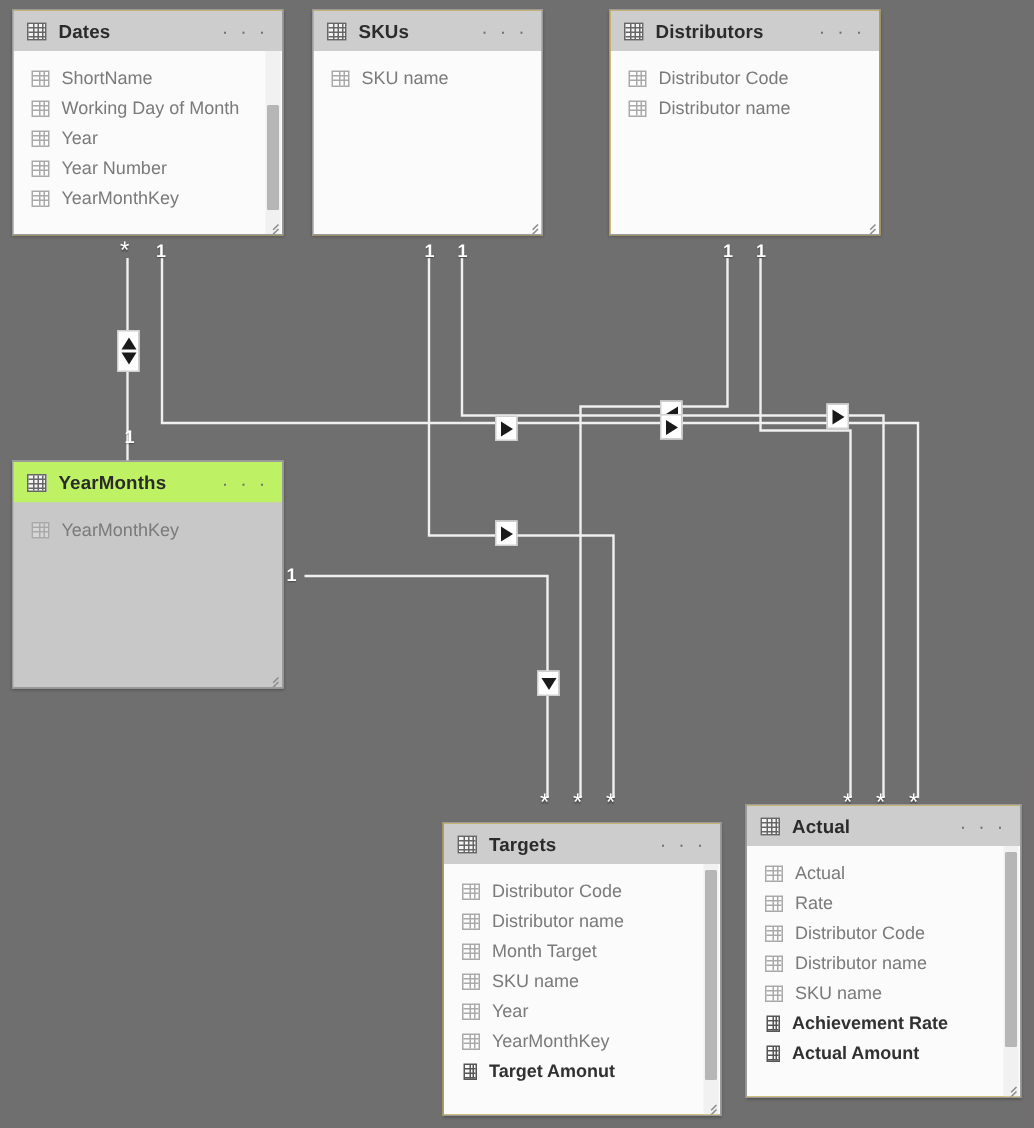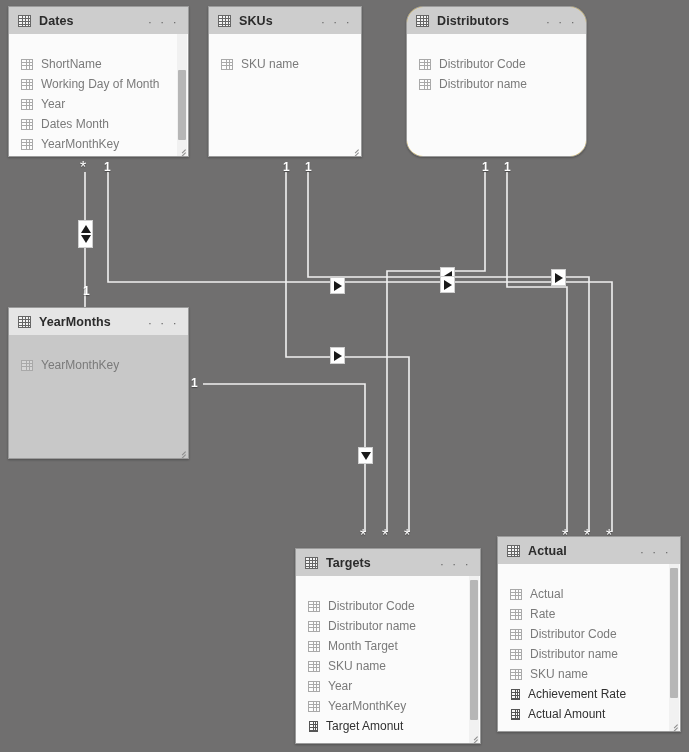--- a/index.html
+++ b/index.html
@@ -335,7 +335,7 @@
     <span class="grip"></span>
   </div>
 
-  <div class="tbl" style="left:406px; top:6px; width:181px; height:151px;border-radius:17px;">
+  <div class="tbl" style="left:406px; top:6px; width:181px; height:151px;">
     <div class="tbl-head">
       <span class="ico-head"></span>
       <span class="tbl-title">Distributors</span>

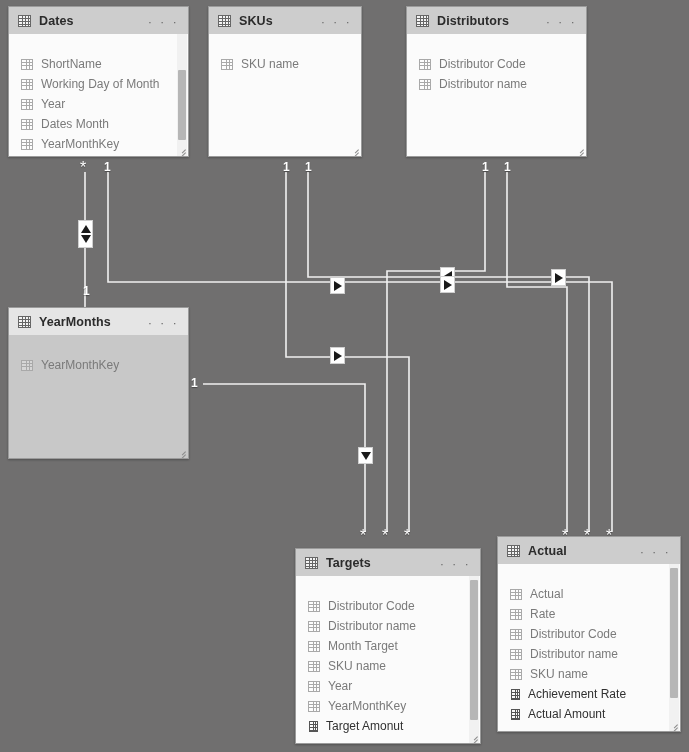--- a/index.html
+++ b/index.html
@@ -73,7 +73,7 @@
   .tbl-body {
     position: relative;
     background: #fbfbfb;
-    padding-top: 20px;
+    padding-top: 8px;
     height: calc(100% - 27px);
     box-sizing: border-box;
     overflow: hidden;

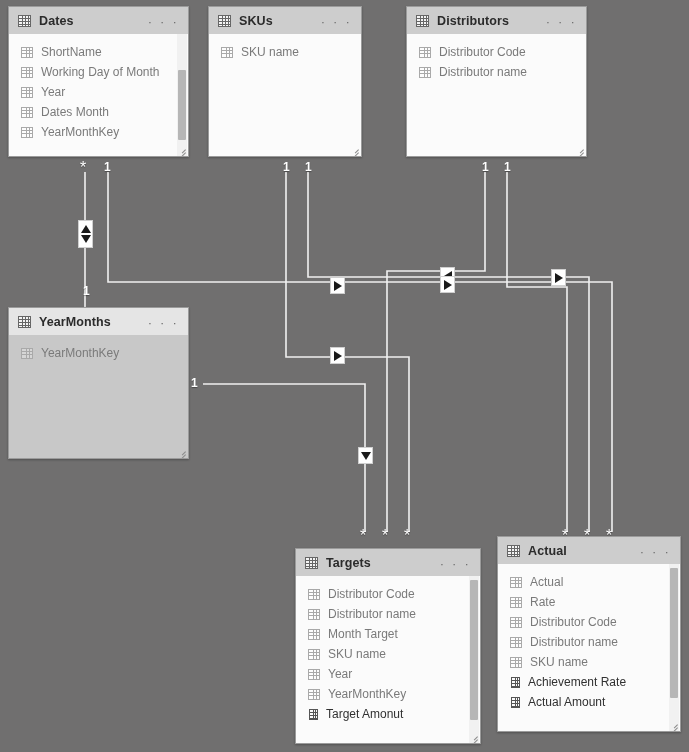--- a/index.html
+++ b/index.html
@@ -307,7 +307,7 @@
       </div>
       <div class="fld">
         <span class="ico ico-grid"></span>
-        <span class="fld-name">Dates Month</span>
+        <span class="fld-name">Year Number</span>
       </div>
       <div class="fld">
         <span class="ico ico-grid"></span>

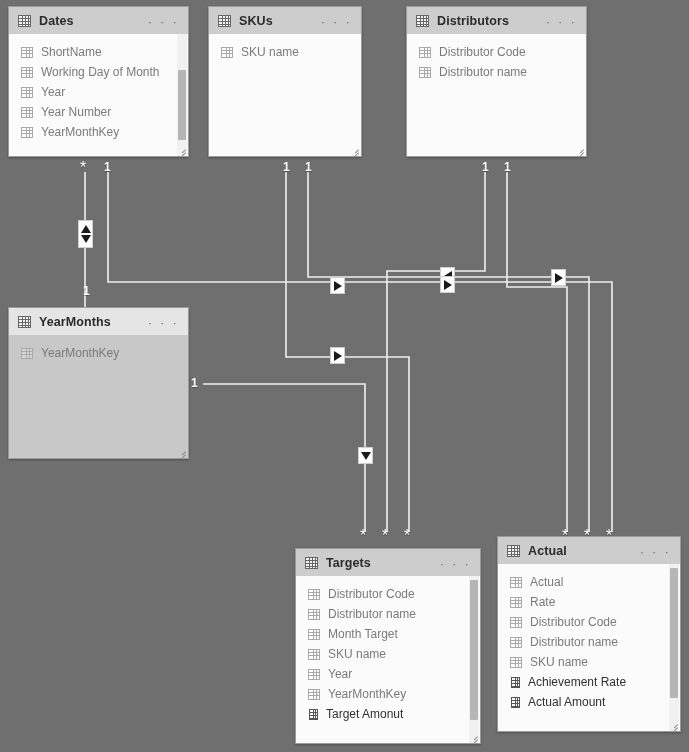--- a/index.html
+++ b/index.html
@@ -51,7 +51,7 @@
     box-sizing: border-box;
     position: relative;
   }
-  .tbl.selected .tbl-head { background: #e5e5e5; }
+  .tbl.selected .tbl-head { background: #bef264; }
   .tbl-title {
     font-size: 12.5px;
     font-weight: bold;

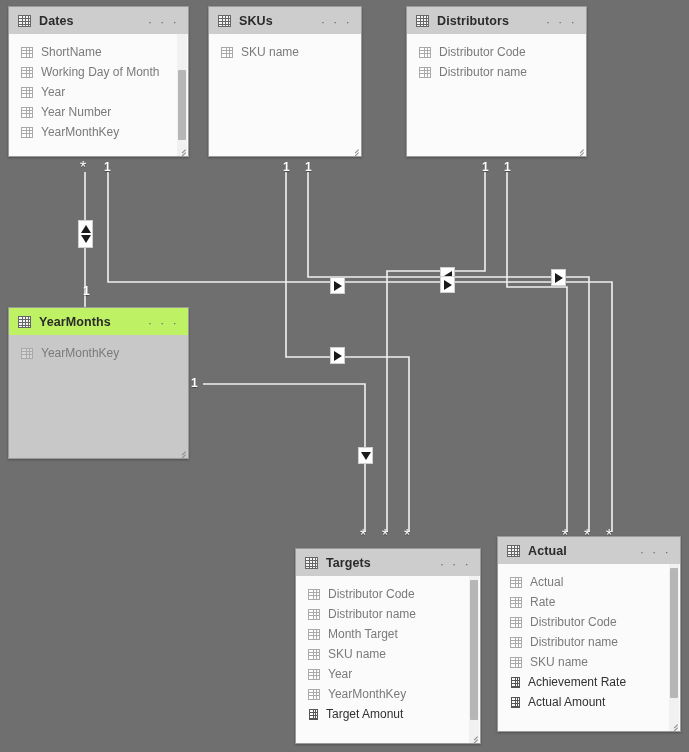--- a/index.html
+++ b/index.html
@@ -91,7 +91,7 @@
     color: #7a7a7a;
     margin-left: 8px;
   }
-  .fld.measure .fld-name { color: #313131; }
+  .fld.measure .fld-name { color: #313131; font-weight: bold; }
 
   
   .ico {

══════

Scan the records above for the word "font". Copy each line that has it.

Task output
     font-size: 12.5px;
     font-weight: bold;
+  .fld.measure .fld-name { color: #313131; font-weight: bold; }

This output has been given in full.